Robin Pride’s girlfriend gave him a watch for his thirty-second birthday. As he’d turned up half-an-hour late at the restaurant, claiming to have been misled by the clock in The Blue Posts, it was an apposite gift.


“It’s a special watch,” Karen told him, as he poured two glasses of Cava. “It’s actuarial.”


“Actually what?” frowned Robin, exhaling cigarette smoke. “Cheers. Here’s to me.”


Karen explained. You programmed in your age, habits, stuff like that, and the watch figured out how long you were statistically likely to live. And then it started counting backwards from your calculated moment of death. It was a laugh.

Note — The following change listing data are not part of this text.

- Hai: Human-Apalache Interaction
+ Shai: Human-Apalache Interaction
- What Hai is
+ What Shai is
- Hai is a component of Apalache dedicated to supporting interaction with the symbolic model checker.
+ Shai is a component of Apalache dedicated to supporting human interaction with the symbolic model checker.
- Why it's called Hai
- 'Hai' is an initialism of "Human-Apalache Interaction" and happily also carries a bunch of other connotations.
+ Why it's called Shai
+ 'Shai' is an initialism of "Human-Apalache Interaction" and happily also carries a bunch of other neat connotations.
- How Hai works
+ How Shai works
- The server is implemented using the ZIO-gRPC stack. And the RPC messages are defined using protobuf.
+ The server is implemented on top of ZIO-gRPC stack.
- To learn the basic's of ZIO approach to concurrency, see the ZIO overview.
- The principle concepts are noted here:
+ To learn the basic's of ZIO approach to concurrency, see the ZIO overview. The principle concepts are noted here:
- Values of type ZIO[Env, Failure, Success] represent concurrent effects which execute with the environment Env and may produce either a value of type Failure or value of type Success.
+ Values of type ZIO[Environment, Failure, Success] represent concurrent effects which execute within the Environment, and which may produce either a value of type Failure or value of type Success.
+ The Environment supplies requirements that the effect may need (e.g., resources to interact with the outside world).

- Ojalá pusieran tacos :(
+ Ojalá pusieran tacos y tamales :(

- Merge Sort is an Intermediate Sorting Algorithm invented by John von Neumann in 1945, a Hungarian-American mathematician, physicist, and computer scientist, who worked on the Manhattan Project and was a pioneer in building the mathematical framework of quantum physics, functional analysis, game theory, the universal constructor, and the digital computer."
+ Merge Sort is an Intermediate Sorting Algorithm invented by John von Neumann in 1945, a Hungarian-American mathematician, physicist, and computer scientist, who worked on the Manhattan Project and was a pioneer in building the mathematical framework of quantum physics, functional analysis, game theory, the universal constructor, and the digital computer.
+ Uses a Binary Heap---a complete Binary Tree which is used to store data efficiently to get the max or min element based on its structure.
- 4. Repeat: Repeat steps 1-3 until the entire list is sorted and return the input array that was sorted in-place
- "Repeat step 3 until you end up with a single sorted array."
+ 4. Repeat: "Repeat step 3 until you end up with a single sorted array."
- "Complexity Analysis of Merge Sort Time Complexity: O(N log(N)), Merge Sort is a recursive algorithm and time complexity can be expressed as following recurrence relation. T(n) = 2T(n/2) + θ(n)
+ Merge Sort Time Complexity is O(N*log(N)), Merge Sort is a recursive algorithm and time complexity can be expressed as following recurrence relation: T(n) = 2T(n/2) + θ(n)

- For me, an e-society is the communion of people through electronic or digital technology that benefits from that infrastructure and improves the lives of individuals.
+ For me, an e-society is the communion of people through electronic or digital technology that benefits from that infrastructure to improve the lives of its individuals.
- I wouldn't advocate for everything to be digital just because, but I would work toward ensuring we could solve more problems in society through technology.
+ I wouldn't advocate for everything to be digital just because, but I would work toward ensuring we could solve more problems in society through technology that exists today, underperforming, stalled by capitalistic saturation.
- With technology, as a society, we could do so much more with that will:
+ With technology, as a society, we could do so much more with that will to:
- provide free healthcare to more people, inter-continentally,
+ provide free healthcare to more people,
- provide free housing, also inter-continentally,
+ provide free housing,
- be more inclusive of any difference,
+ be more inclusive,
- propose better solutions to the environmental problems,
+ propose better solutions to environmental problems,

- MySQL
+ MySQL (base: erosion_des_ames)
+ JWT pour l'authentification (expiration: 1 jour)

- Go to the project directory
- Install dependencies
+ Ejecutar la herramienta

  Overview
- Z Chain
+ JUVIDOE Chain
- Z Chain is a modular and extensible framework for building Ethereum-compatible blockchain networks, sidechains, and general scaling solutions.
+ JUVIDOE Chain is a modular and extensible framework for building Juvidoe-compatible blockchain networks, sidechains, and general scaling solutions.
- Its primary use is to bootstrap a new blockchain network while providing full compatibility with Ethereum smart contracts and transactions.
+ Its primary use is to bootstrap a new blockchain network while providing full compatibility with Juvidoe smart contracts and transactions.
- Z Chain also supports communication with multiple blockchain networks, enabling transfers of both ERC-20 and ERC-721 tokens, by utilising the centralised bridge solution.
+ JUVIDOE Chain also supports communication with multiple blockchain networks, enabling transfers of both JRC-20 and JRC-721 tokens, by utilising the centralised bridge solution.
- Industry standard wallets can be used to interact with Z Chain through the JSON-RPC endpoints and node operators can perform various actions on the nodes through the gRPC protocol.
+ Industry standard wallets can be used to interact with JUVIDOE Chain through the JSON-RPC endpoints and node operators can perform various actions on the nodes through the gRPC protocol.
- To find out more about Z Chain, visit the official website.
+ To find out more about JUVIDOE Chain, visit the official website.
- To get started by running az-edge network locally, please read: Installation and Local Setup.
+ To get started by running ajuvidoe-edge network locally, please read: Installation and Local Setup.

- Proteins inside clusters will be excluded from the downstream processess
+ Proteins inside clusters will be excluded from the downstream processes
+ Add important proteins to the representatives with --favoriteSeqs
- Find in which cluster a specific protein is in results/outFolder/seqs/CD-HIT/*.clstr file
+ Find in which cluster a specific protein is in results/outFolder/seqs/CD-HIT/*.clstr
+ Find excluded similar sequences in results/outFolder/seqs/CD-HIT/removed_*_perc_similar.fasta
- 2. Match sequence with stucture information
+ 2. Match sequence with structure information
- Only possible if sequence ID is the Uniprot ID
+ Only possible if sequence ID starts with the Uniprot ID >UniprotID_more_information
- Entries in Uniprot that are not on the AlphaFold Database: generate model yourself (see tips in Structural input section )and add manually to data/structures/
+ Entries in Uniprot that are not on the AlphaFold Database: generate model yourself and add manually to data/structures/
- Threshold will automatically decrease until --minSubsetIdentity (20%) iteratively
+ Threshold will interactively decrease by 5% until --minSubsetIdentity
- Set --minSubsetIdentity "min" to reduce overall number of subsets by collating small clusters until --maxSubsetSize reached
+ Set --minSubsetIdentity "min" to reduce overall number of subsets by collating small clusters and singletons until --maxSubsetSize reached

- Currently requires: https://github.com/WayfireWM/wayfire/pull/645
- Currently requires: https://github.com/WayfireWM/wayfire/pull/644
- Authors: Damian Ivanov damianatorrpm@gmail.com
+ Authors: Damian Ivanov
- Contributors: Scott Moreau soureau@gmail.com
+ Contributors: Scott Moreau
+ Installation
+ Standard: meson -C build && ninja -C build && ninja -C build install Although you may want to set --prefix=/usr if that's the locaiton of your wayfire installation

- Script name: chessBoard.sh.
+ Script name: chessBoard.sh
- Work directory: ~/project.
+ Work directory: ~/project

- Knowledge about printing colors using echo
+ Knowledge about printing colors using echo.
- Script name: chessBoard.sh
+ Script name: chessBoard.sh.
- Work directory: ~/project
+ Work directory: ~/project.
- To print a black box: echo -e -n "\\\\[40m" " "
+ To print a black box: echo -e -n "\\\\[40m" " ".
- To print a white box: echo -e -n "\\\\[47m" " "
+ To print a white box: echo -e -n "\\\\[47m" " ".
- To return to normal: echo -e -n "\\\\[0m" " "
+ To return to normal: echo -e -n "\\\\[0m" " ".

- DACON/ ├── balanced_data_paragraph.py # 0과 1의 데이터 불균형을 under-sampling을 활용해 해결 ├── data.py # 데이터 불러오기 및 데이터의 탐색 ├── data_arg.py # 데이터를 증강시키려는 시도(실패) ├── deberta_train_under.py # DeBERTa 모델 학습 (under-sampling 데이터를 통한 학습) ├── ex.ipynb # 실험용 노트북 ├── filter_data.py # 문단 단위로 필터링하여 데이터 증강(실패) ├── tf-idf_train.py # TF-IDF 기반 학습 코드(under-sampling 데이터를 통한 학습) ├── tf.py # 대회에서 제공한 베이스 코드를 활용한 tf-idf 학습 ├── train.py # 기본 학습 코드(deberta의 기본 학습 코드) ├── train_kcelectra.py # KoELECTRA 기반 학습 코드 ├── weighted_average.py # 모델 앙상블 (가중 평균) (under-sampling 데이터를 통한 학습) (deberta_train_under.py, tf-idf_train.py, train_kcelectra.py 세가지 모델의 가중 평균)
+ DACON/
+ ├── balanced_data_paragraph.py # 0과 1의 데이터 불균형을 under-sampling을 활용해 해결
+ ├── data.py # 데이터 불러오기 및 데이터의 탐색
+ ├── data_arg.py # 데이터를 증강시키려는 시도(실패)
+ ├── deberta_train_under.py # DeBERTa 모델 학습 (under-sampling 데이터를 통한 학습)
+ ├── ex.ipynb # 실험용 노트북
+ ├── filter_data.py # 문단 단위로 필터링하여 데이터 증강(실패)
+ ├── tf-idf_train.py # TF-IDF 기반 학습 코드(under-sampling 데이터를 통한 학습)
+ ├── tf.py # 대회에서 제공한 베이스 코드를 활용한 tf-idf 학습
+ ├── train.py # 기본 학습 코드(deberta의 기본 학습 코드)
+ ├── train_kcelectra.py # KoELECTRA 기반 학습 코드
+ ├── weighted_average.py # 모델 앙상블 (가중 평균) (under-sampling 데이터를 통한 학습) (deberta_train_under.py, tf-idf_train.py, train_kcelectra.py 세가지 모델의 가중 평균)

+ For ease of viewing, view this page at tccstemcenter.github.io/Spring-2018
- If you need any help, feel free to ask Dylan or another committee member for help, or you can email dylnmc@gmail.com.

“Oh, charming,” Robin muttered. “Aren’t you going to finish that g’n’t? Great – give it here.”


The following day at work, between meetings with clients, Robin took the watch from his jacket pocket, and opened the accompanying instruction booklet. He grinned. Give it a go, eh? It took him a while to figure out which button you were supposed to press whilst simultaneously holding down which other button, but pretty soon he was scrolling through the codes on the LCD, and filling in his details.


Single. 32 years old. Height. Weight. Fags per day – well, twenty, give or take. Units of alcohol per week. Fifty. No – fair enough, sixty. Hours of exercise. Where’s the button for bugger-all? Number of sexual partners per annum? Say eight – been a quiet year, hadn’t it?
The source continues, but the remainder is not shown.